* Work to complete: Would you repeat the listing exactly but omit every picture?

=== Supplied records ===

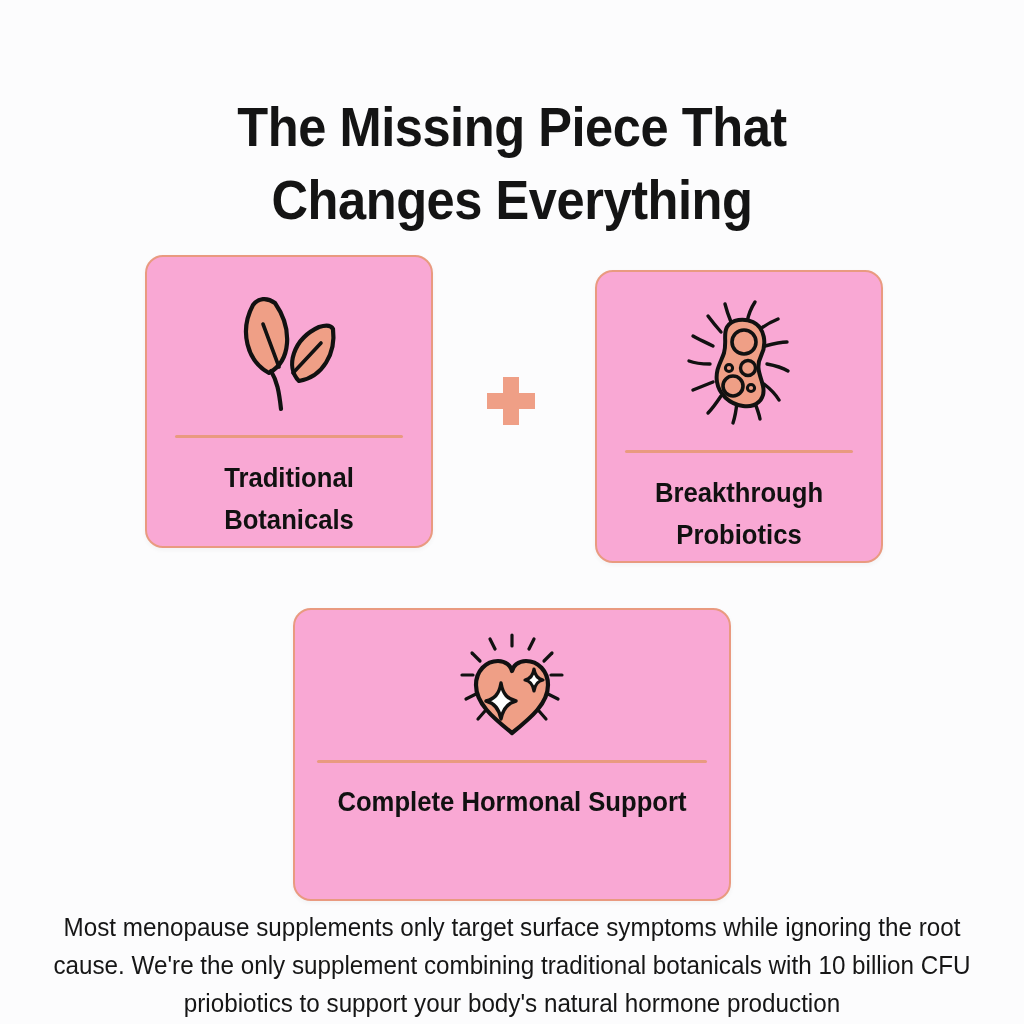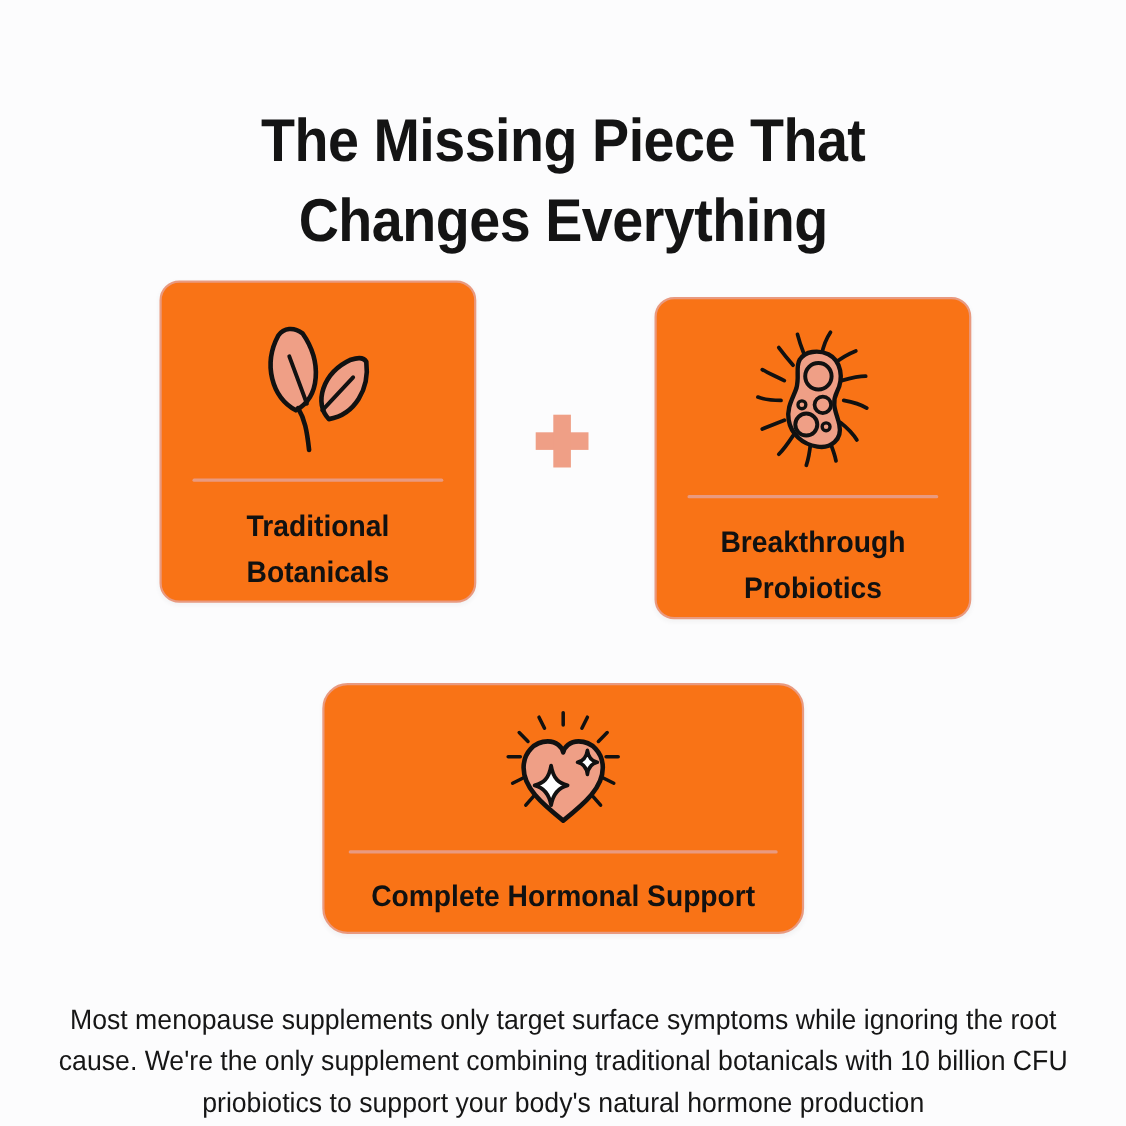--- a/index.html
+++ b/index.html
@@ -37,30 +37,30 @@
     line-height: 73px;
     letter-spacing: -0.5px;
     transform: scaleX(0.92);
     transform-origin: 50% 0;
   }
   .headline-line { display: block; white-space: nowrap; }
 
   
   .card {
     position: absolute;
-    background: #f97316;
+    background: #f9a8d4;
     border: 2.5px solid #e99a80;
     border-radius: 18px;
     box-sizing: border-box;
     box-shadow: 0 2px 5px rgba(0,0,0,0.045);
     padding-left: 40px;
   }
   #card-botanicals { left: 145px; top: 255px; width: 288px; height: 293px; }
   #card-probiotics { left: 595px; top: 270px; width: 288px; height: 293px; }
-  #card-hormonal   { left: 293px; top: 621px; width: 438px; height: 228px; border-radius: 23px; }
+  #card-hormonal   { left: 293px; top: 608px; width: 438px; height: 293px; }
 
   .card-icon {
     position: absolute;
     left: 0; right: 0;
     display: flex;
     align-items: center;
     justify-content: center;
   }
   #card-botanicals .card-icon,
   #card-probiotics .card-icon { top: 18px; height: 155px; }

===

* Response area:
--- a/index.html
+++ b/index.html
@@ -37,30 +37,30 @@
     line-height: 73px;
     letter-spacing: -0.5px;
     transform: scaleX(0.92);
     transform-origin: 50% 0;
   }
   .headline-line { display: block; white-space: nowrap; }
 
   
   .card {
     position: absolute;
-    background: #f97316;
+    background: #f9a8d4;
     border: 2.5px solid #e99a80;
     border-radius: 18px;
     box-sizing: border-box;
     box-shadow: 0 2px 5px rgba(0,0,0,0.045);
     padding-left: 40px;
   }
   #card-botanicals { left: 145px; top: 255px; width: 288px; height: 293px; }
   #card-probiotics { left: 595px; top: 270px; width: 288px; height: 293px; }
-  #card-hormonal   { left: 293px; top: 621px; width: 438px; height: 228px; border-radius: 23px; }
+  #card-hormonal   { left: 293px; top: 608px; width: 438px; height: 293px; }
 
   .card-icon {
     position: absolute;
     left: 0; right: 0;
     display: flex;
     align-items: center;
     justify-content: center;
   }
   #card-botanicals .card-icon,
   #card-probiotics .card-icon { top: 18px; height: 155px; }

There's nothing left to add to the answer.